Bull Score and Bear Score are based on the price behavior of the underlying stocks on particularly strong and weak days during the prior 40 market days. They reflect investor sentiment toward the stocks (on a relative basis) as either aggressive plays or safe havens. So, a high Bull score indicates that stocks within the ETF have tended recently toward relative outperformance during particularly strong market periods, while a high Bear score indicates that stocks within the ETF have tended to hold up relatively well during particularly weak market periods.

Thus, ETFs with high Bull scores generally perform better when the market is hot, ETFs with high Bear scores generally perform better when the market is weak, and ETFs with high Outlook scores generally perform well over time in various market conditions.

Of course, each ETF has a unique set of constituent stocks, so the sectors represented will score differently depending upon which set of ETFs is used. For Sector Detector, I use ten iShares ETFs representing the major U.S. business sectors.

About Trading Strategies: There are various ways to trade these rankings. First, you might run a sector rotation strategy in which you buy long the top 2-4 ETFs from SectorCast-ETF, rebalancing either on a fixed schedule (e.g., monthly or quarterly) or when the rankings change significantly. Another alternative is to enhance a position in the SPDR Trust exchange-traded fund (SPY) depending upon your market bias. If you are bullish on the broad market, you can go long the SPY and enhance it with additional long positions in the top-ranked sector ETFs. Conversely, if you are bearish and short (or buy puts on) the SPY, you could also consider shorting the two lowest-ranked sector ETFs to enhance your short bias.

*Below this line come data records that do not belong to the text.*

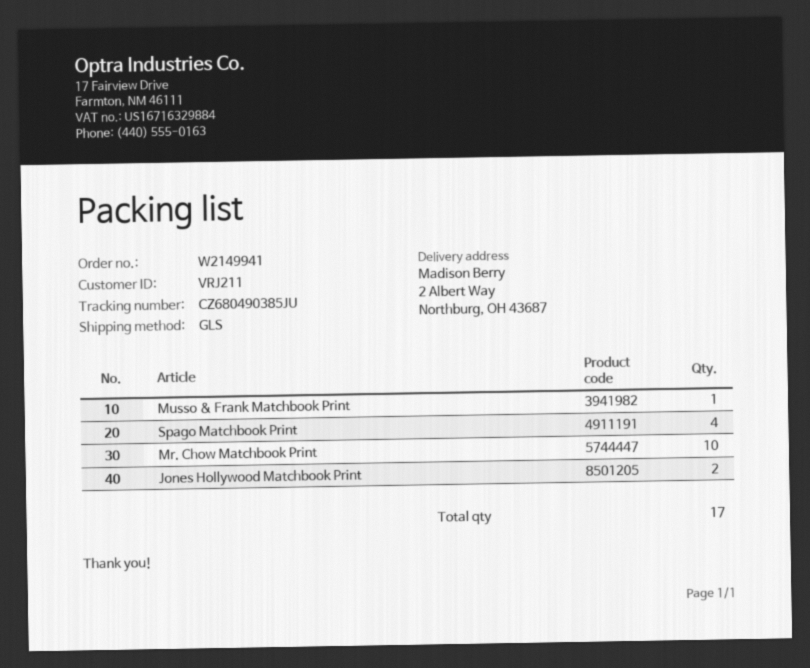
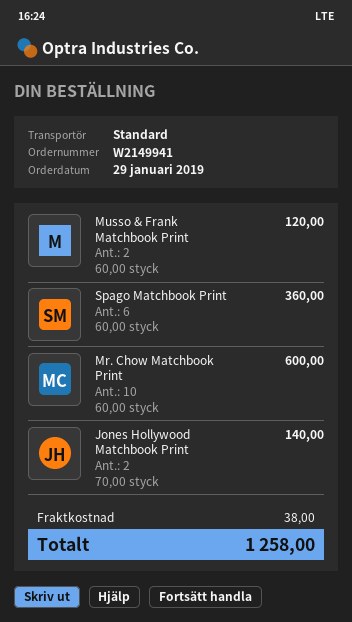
shipping method: GLS -> standard
Musso & Frank Matchbook Print: 1 -> 2
Spago Matchbook Print: 4 -> 6

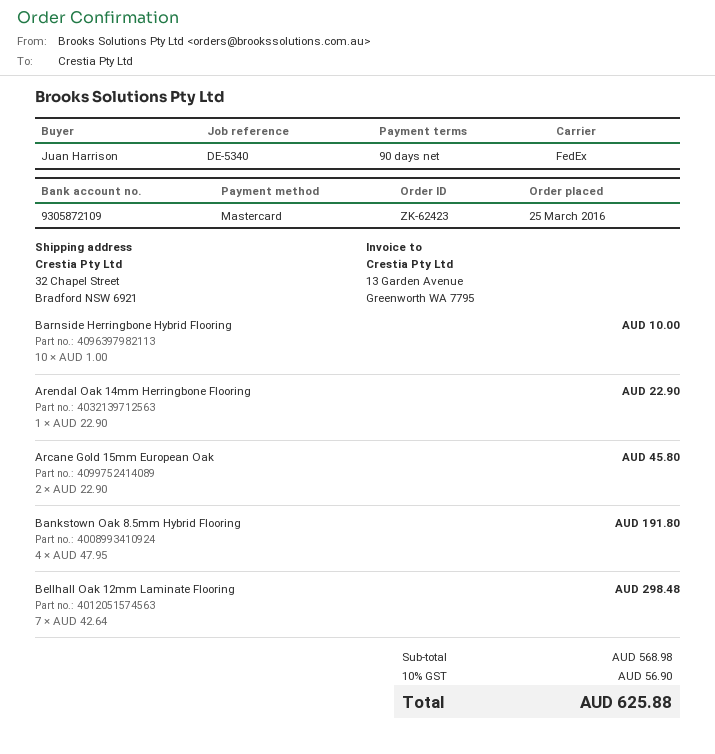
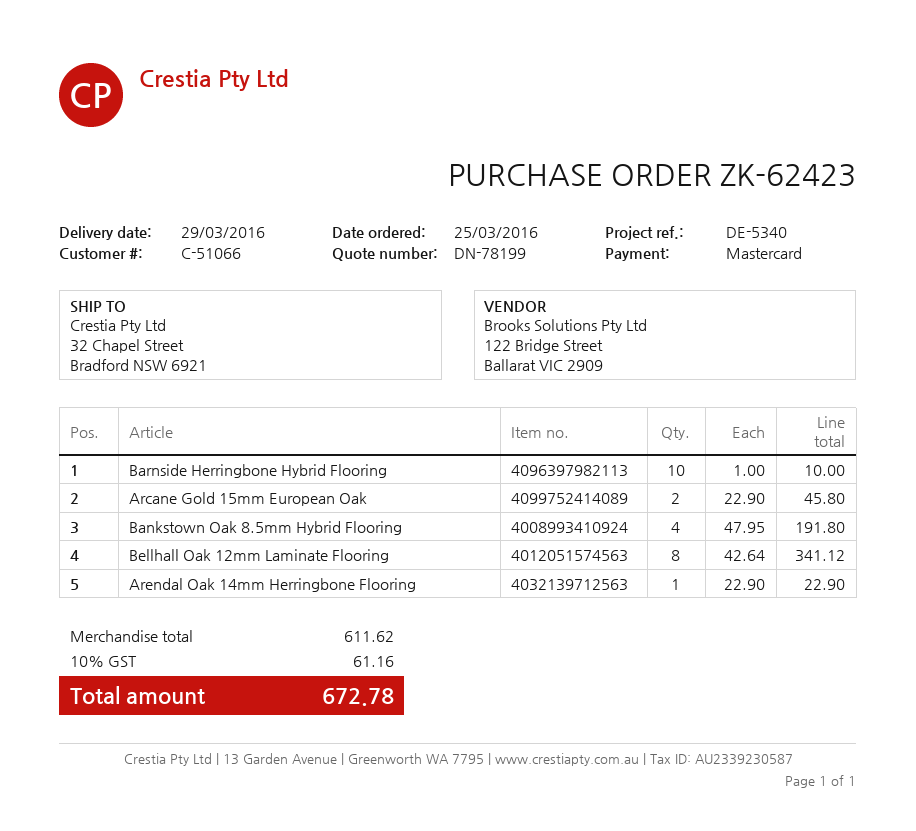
Bellhall Oak 12mm Laminate Flooring: 7 x 42.64 = 298.48 -> 8 x 42.64 = 341.12
subtotal: 568.98 -> 611.62
tax: 10% = 56.90 -> 10% = 61.16
total: 625.88 -> 672.78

However, if you prefer not to bet on market direction, you could try a market-neutral, long/short trade—that is, go long (or buy call options on) the top-ranked ETFs and short (or buy put options on) the lowest-ranked ETFs. And here’s a more aggressive strategy to consider: You might trade some of the highest and lowest ranked stocks from within those top and bottom-ranked ETFs, such as the ones I identify above.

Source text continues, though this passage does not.